The birthrate is falling. The population is aging. Immigration has ground to a halt. Unless something changes, the U.S. economy won't return to churning out hundreds of thousands of jobs each month.
The economy has alternated between adding jobs and losing jobs for 10 months in a row, and the on-and-off streak is likely to extend into March.
Yet the net result is all the same: The U.S. is barely creating any new jobs.
Here's what to watch for in the March employment report.
New jobs are no longer plentiful
Businesses and governments are expected to have generated 59,000 new jobs in March, partly reversing a 92,000 decline in February, according to economists polled by the Wall Street Journal.
The economy has added - and then lost - jobs in every month since May 2025, Bureau of Labor Statistics data show.
Add it all up, and the economy created just 34,000 net jobs during the 10-month span. That's the total, not a monthly average.
Get used to it. The U.S. birthrate is falling. The population is aging. Immigration has ground to a halt.
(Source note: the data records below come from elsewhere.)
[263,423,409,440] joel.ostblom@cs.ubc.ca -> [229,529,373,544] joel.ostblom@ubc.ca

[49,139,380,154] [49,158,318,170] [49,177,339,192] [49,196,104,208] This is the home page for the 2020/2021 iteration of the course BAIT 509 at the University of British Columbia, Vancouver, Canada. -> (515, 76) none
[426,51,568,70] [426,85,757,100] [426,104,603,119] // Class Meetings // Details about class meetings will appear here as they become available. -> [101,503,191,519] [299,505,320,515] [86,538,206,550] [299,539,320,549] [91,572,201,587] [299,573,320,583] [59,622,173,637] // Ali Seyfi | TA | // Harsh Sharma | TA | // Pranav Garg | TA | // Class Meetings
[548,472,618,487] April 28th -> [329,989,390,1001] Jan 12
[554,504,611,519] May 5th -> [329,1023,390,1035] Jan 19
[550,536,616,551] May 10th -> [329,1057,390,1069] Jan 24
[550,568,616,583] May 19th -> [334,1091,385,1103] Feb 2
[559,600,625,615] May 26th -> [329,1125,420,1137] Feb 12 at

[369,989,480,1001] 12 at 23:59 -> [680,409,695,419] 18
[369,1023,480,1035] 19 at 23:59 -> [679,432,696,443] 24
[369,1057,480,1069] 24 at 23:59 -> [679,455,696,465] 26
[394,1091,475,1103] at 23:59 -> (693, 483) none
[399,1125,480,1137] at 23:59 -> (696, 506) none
Until something changes, the economy is no longer going to churn out hundreds of thousands of new jobs every month.
Economists estimate the U.S. needs to add just 50,000 jobs a month, if that, to absorb the new entrants into the labor force. Federal Reserve Chair Jerome Powell said the break-even rate could even be zero - or lower.
Strikes and weather
There is a chance we'll learn on Friday that job creation topped 100,000 in March, but that would almost certainly be a one-off.
For starters, some 30,000 jobs were subtracted from the February employment report because of nurses' strikes. Those jobs will be added back in March.
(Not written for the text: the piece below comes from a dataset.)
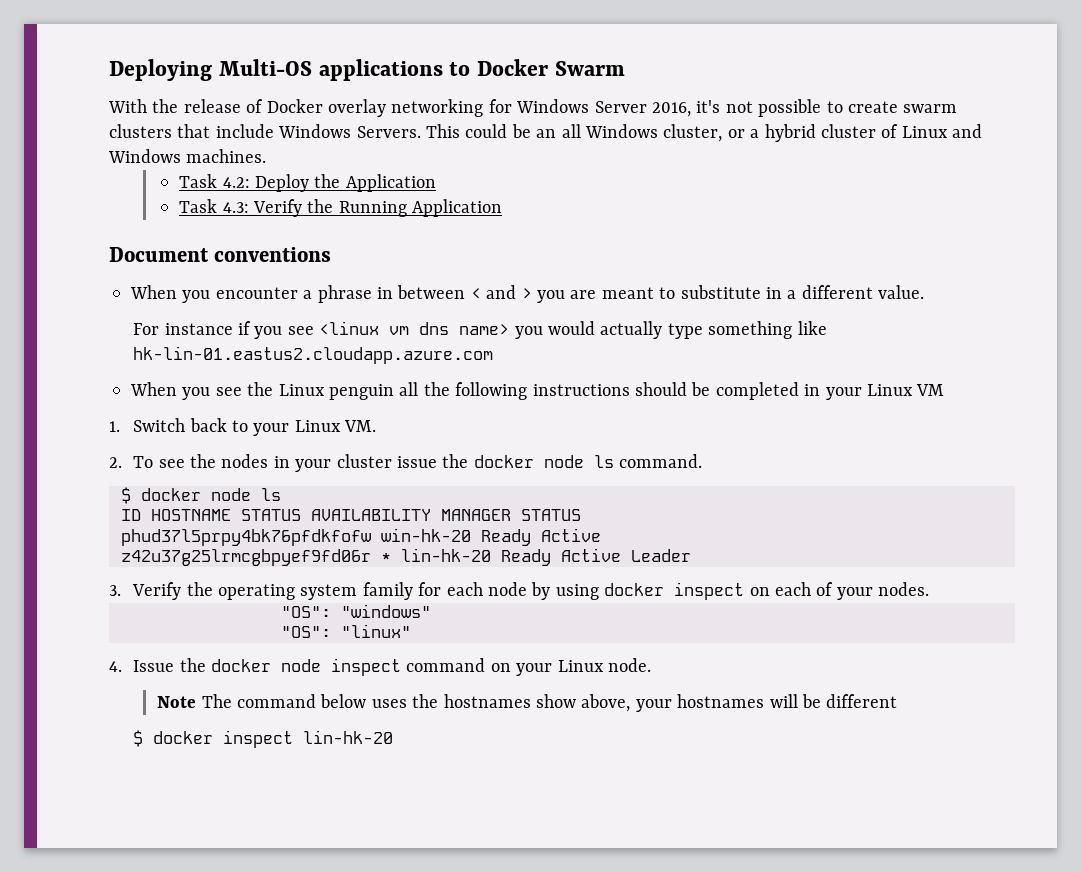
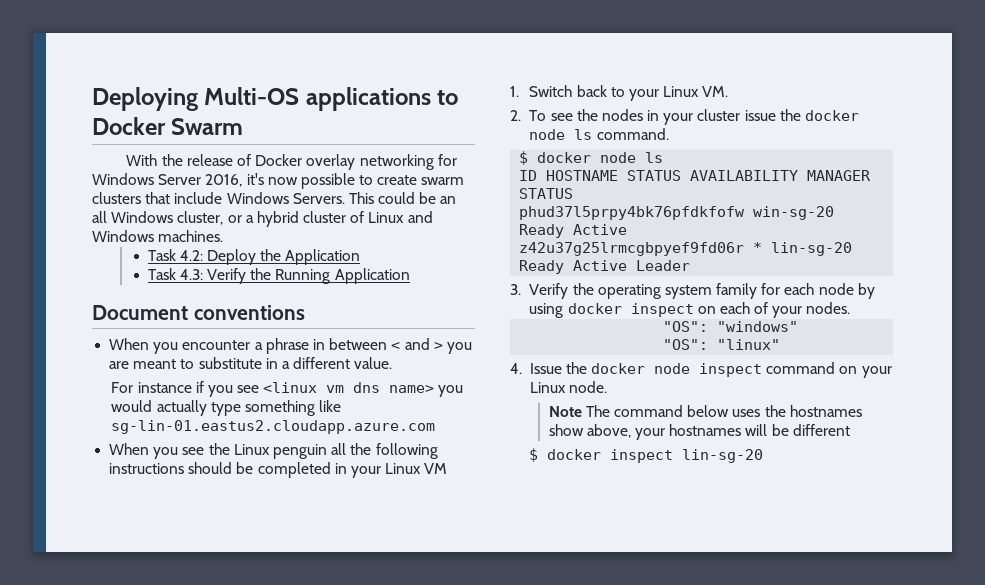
[725,101,753,113] not -> [267,177,298,185] now
[133,346,494,364] hk-lin-01.eastus2.cloudapp.azure.com -> [111,420,436,434] sg-lin-01.eastus2.cloudapp.azure.com
[381,528,471,542] win-hk-20 -> [753,206,835,220] win-sg-20
[401,548,491,562] lin-hk-20 -> [771,242,853,256] lin-sg-20
[303,730,394,744] lin-hk-20 -> [682,449,764,463] lin-sg-20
Harsh winter weather, meanwhile, almost certainly depressed hiring in February, even if the government's initial report didn't show much sign of it.
If there is a big employment increase, then the three-month average of job creation is a better guide for assessing the strength of the labor market. The three-month average was 36,000 in the last employment report.
Low unemployment
The unemployment rate is expected to hold firm at a low 4.4%. The jobless rate shouldn't change much, economists say, if the labor force isn't really growing.
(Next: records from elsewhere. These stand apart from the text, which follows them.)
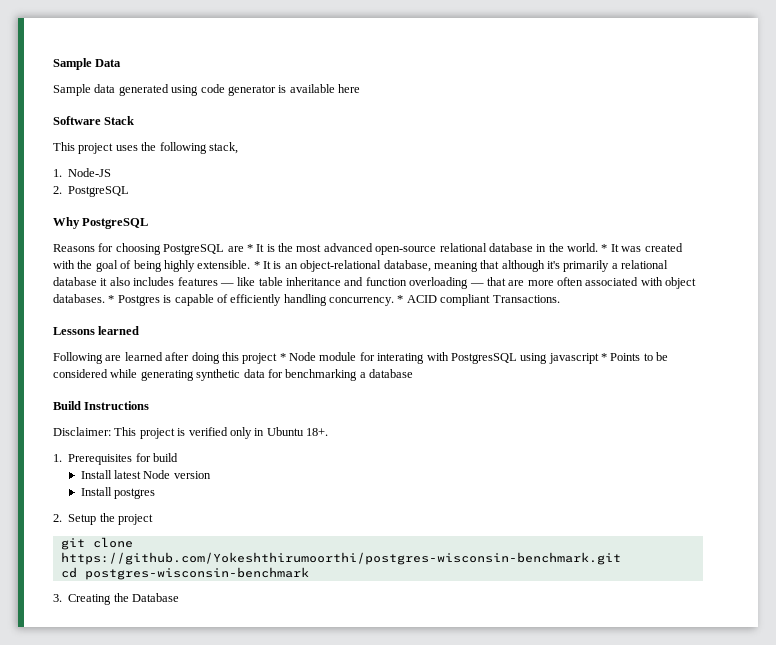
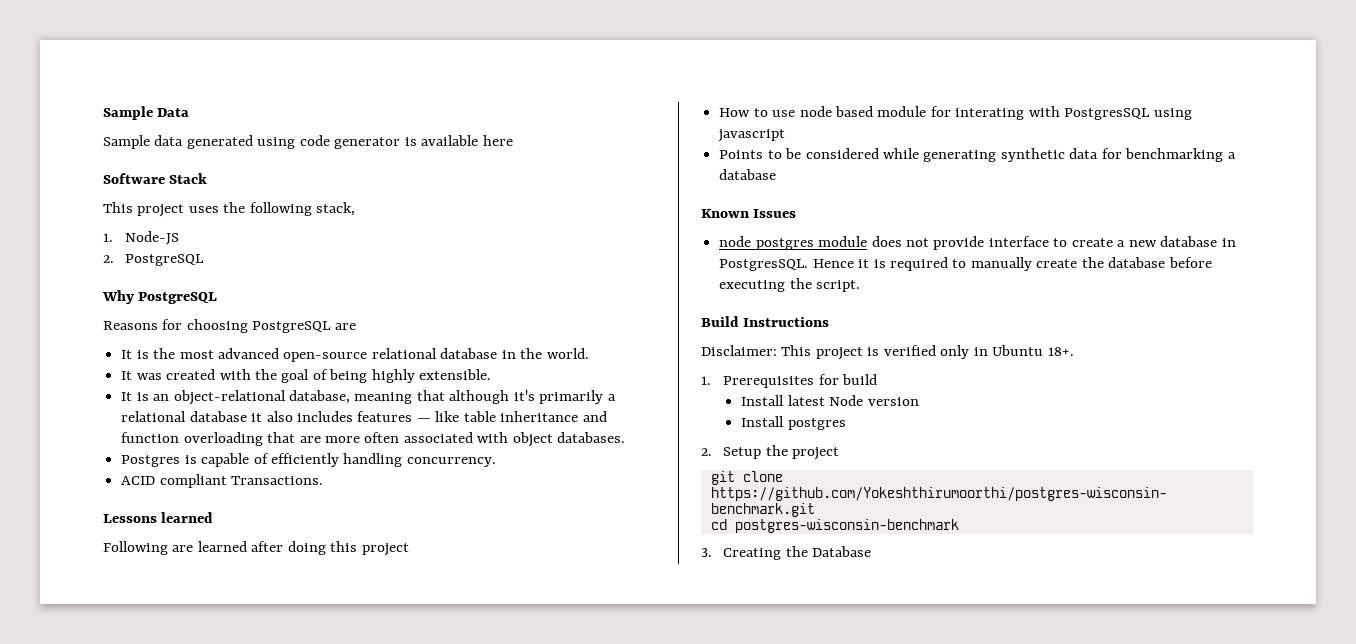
[246,244,253,252] * -> (356, 326) //
[601,244,608,252] * -> (589, 353) //
[253,261,260,269] * -> (492, 374) //
[469,283,484,286] — -> (263, 439) none
[108,295,115,303] * -> (626, 437) //
[397,295,404,303] * -> (496, 462) //
[279,352,316,361] * Node -> [719,106,873,117] // How to use node based
[601,353,607,361] * -> (786, 135) //
(413, 373) none -> [701,209,797,218] [719,236,1236,250] [719,257,1212,271] [719,278,861,292] // Known Issues // node postgres module does not provide interface to create a new database in PostgresSQL. Hence it is required to manually create the database before executing the script.

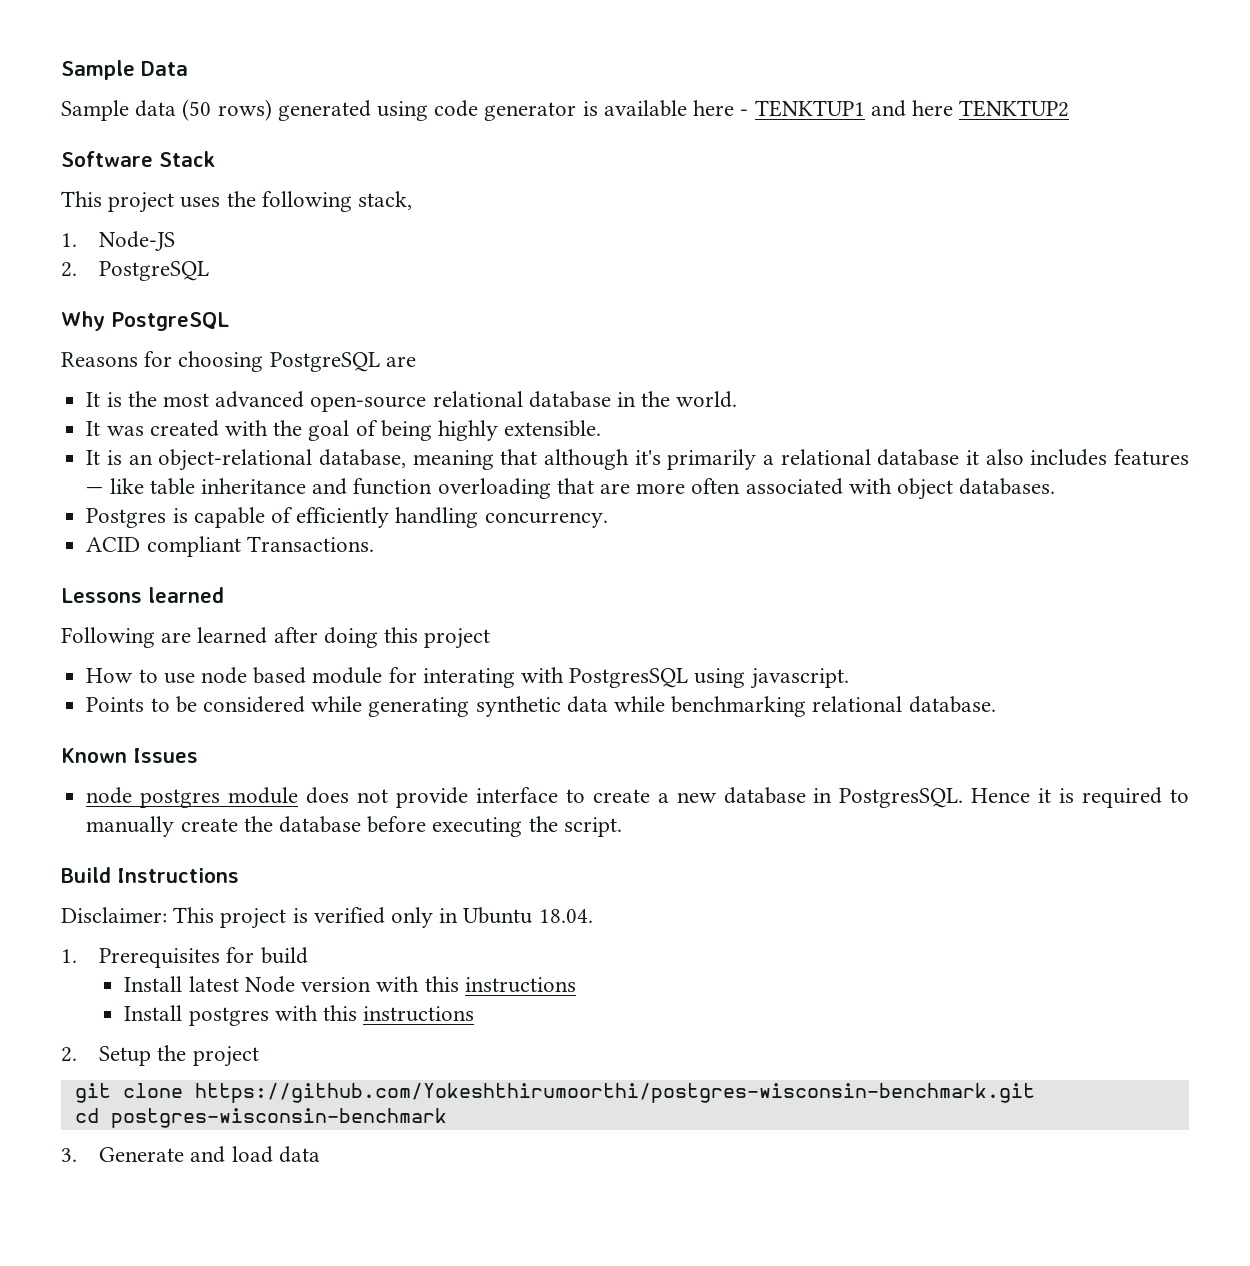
(184, 140) none -> [182,99,272,121] (50 rows)
(513, 140) none -> [740,100,1070,117] - TENKTUP1 and here TENKTUP2
[718,129,786,142] javascript -> [749,668,849,689] javascript.
[1101,148,1236,162] [719,169,777,180] for benchmarking a database -> [613,696,996,717] while benchmarking relational database.
[1047,347,1074,356] 18+. -> [538,909,593,923] 18.04.
(919, 401) none -> [376,976,576,993] with this instructions
(846, 424) none -> [274,1005,475,1022] with this instructions
[723,546,872,560] Creating the Database -> [99,1146,320,1163] Generate and load data

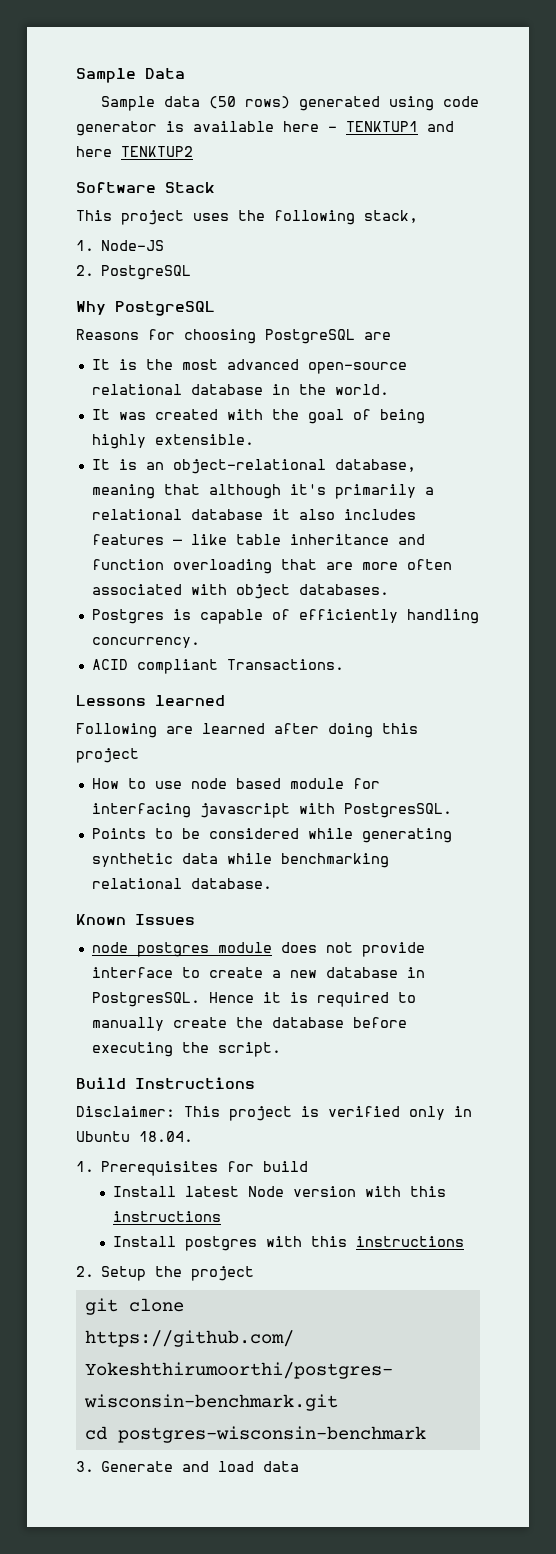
[422,667,849,689] interating with PostgresSQL using javascript. -> [91,803,452,818] interfacing javascript with PostgresSQL.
The only way the unemployment rate would rise is if layoffs rose sharply - and there's no evidence of that - or the labor force started to grow again.
Higher labor-force participation would actually be good news for the job market.
In any case, the unemployment rate is now viewed as the best measure of the labor market's health, given what's expected to be a long-term slowdown in job creation.
Healthcare
The economy wouldn't be adding any jobs at all if not for healthcare, including social services such as eldercare and child care.
These providers created an average of 56,000 new jobs a month from February 2025 to February 2026.
By contrast, all other industries combined lost an average of 43,000 jobs a month during that span.
The current surge in healthcare hiring can't go on forever. Healthcare spending is projected to slow in 2026, J.P. Morgan analysts said, and reduce the demand for labor.
Healthcare unemployment has crept up since touching an all-time low in 2022.